Essere attore significa usare di volta in volta delle maschere. Come ha imparato a gestirle?
«Nel mio caso la teatroterapia è stata salvifica. Il teatro ti obbliga a vivere il momento. Fin da bambino soffrivo di ansia e attacchi di panico, problemi acutizzati dalla separazione dei miei genitori. Non riuscivo neppure a dire ciao a qualcuno. Alle scuole medie il professore di lettere, Americo Carissimo, piazzava il mio banco accanto alla porta in modo da avere una via di fuga. Seguivo la lezione guardando i suoi occhi. A un certo punto ho capito che potevo farcela. Combattevo la timidezza giocando a pallone nel ruolo di esterno alto d’attacco. Per correre e per recitare serve fiato. E anche per cantare: ho avuto una cover band di Mannarino, miseramente fallita. Detto questo, ogni giorno cerco di prendermi dieci minuti per respirare, sentire l’aria che entra e che esce dal corpo. E porto sempre con me un’armonica: mi piace come tutti gli strumenti a fiato ma è più pratica di un sax. Suonarla è un modo per condividere uno stato emotivo».

Si sta allenando anche come papà di Leonardo che ha poco più di due anni?
«Lo osservo molto nella sua meravigliosa capacità di perdersi in quello che fa. Invento storie per lui, imito i versi degli animali, mangiamo con la tovaglia sul pavimento. Grazie a lui ho riscoperto gli odori, compreso quello del caffè. So bene che devo dargli delle regole perché la disciplina è importante, nel lavoro come nella vita. Ma poi rientra in gioco l’ansia e divento permissivo. Per fortuna c’è la mamma (Valentina Salvagno, anche lei nel mondo dello spettacolo, ndr) che si dedica a Leonardo quasi a tempo pieno. Sicuramente la paternità mi ha regalato l’imprevedibilità in una quotidianità scandita da ritmi serrati. Con lui ho riscoperto la magia della semplicità che ti aiuta a scrollarti di dosso la paura del giudizio».

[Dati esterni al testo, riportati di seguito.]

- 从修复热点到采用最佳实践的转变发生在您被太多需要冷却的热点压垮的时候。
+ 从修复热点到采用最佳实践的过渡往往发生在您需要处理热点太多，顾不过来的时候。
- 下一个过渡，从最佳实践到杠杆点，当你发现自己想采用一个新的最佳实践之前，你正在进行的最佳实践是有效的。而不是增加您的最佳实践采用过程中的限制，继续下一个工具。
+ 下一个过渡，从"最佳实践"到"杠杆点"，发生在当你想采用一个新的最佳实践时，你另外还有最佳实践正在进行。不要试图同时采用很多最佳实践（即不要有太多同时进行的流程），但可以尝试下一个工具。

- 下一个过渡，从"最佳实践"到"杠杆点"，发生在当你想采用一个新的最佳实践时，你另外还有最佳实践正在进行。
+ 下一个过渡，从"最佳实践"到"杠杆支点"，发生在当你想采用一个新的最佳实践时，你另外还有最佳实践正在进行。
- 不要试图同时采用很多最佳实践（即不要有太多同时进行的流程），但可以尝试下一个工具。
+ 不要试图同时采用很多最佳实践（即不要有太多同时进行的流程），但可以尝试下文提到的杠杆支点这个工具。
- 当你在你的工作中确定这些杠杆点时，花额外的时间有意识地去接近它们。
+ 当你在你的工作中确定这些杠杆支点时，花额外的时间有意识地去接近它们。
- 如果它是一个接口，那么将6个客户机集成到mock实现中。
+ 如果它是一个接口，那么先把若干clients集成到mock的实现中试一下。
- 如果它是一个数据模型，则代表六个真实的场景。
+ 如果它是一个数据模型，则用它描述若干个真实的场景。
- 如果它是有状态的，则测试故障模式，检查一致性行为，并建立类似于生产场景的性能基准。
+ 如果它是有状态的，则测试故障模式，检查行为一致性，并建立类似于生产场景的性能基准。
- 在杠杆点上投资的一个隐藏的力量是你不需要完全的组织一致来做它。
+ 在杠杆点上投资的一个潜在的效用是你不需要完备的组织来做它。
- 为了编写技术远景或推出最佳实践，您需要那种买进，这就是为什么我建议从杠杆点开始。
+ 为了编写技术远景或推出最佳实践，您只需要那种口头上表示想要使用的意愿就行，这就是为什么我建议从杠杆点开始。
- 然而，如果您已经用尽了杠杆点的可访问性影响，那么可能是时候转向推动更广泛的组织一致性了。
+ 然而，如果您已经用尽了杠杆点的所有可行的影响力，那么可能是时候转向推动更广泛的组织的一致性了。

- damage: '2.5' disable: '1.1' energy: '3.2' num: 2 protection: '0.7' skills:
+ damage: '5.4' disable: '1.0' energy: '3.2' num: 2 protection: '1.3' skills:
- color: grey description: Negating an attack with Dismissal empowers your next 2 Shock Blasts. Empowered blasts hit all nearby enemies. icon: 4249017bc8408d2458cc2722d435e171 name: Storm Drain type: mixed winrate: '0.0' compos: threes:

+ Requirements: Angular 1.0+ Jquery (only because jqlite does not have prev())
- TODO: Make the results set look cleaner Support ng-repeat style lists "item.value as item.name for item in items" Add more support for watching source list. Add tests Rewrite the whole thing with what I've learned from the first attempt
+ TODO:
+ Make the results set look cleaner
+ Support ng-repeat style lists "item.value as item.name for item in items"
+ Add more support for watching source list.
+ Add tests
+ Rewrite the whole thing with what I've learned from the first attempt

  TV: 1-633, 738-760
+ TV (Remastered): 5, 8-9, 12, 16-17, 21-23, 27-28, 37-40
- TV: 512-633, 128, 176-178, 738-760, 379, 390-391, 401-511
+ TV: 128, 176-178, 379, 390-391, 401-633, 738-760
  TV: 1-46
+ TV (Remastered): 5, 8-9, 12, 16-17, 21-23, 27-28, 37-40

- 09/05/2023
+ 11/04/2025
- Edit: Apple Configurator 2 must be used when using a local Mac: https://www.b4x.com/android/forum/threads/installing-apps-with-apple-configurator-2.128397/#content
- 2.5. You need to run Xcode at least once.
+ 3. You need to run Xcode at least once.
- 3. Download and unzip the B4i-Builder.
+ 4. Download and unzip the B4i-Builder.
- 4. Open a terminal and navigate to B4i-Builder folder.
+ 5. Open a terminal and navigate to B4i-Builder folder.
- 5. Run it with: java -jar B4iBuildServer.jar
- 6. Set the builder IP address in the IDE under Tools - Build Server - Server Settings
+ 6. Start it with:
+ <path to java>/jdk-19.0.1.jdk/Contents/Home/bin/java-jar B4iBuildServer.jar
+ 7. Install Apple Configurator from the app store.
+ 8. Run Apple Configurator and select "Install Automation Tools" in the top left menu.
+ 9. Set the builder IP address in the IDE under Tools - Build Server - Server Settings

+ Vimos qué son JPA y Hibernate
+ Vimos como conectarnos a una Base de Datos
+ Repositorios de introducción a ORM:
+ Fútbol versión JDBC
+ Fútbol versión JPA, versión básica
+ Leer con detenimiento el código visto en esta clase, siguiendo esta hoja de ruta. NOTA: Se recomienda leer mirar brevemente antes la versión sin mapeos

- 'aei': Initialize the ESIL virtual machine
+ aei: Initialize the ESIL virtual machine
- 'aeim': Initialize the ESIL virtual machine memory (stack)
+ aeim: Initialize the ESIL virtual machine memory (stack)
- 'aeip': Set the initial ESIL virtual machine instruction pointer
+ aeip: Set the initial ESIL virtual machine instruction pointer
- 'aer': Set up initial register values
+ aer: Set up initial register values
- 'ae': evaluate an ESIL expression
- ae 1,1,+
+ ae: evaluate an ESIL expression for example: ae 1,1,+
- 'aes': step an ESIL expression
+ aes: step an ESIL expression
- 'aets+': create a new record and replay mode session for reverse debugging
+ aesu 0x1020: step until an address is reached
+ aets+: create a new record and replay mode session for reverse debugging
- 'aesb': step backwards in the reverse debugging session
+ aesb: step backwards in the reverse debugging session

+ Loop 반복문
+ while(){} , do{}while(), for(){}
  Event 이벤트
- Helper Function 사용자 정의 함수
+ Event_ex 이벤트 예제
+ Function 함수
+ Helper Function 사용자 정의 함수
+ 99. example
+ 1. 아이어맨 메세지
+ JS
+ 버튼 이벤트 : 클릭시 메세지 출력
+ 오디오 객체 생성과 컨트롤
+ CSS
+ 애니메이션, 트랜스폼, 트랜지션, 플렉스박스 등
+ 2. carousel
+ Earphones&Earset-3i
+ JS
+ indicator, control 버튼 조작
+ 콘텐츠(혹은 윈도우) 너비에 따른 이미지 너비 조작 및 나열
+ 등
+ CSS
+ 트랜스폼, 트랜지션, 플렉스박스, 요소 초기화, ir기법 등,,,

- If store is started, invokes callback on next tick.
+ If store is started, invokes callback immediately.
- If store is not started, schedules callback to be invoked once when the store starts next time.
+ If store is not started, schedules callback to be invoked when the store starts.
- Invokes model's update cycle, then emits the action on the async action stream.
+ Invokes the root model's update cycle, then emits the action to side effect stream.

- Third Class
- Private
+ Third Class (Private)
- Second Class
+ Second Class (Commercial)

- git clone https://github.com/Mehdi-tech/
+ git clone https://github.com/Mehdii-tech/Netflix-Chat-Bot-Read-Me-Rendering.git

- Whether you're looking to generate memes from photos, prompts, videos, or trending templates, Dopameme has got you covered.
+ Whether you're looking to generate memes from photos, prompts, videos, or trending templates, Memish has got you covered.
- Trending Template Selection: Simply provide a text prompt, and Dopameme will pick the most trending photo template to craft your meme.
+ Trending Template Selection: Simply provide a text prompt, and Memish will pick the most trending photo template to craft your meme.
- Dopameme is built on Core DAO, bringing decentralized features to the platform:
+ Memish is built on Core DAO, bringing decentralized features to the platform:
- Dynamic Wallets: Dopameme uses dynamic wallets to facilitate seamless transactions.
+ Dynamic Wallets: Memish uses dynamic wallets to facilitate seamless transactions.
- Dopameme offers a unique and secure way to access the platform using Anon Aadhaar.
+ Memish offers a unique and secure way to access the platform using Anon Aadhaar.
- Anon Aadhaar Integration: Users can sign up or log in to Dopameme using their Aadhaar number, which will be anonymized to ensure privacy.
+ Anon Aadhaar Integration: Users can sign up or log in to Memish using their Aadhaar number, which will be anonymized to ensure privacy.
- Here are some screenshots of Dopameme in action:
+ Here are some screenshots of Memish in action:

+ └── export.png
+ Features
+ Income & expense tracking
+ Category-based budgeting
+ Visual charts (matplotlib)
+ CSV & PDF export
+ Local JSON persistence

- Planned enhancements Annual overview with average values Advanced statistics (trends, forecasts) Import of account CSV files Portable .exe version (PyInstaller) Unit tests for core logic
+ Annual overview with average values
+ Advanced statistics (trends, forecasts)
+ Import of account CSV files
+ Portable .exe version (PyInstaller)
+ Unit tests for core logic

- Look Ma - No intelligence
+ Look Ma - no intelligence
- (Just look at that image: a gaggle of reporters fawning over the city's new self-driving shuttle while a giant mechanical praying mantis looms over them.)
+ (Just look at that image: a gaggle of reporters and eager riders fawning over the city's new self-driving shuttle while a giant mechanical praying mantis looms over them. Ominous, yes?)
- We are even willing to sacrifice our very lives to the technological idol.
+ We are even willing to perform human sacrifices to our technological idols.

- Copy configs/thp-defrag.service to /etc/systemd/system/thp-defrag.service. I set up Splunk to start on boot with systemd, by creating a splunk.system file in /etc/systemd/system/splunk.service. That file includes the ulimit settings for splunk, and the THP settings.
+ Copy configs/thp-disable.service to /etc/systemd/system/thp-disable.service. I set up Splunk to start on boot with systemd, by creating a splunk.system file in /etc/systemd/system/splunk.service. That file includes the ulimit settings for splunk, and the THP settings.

Che posto occupa l’amore nella sua vita?
«Credo che l’amicizia sia la vera forma di amore perché al suo interno non si insinua il possesso che spesso, erroneamente, scambiamo per amore. Possesso e amore sono due cose diverse. Molto diverse. Nella vita di coppia non riesco a dire ‘ti amo’, ci vedo della pigrizia. Dire ‘ti amo’ equivale a non dire tante altre cose».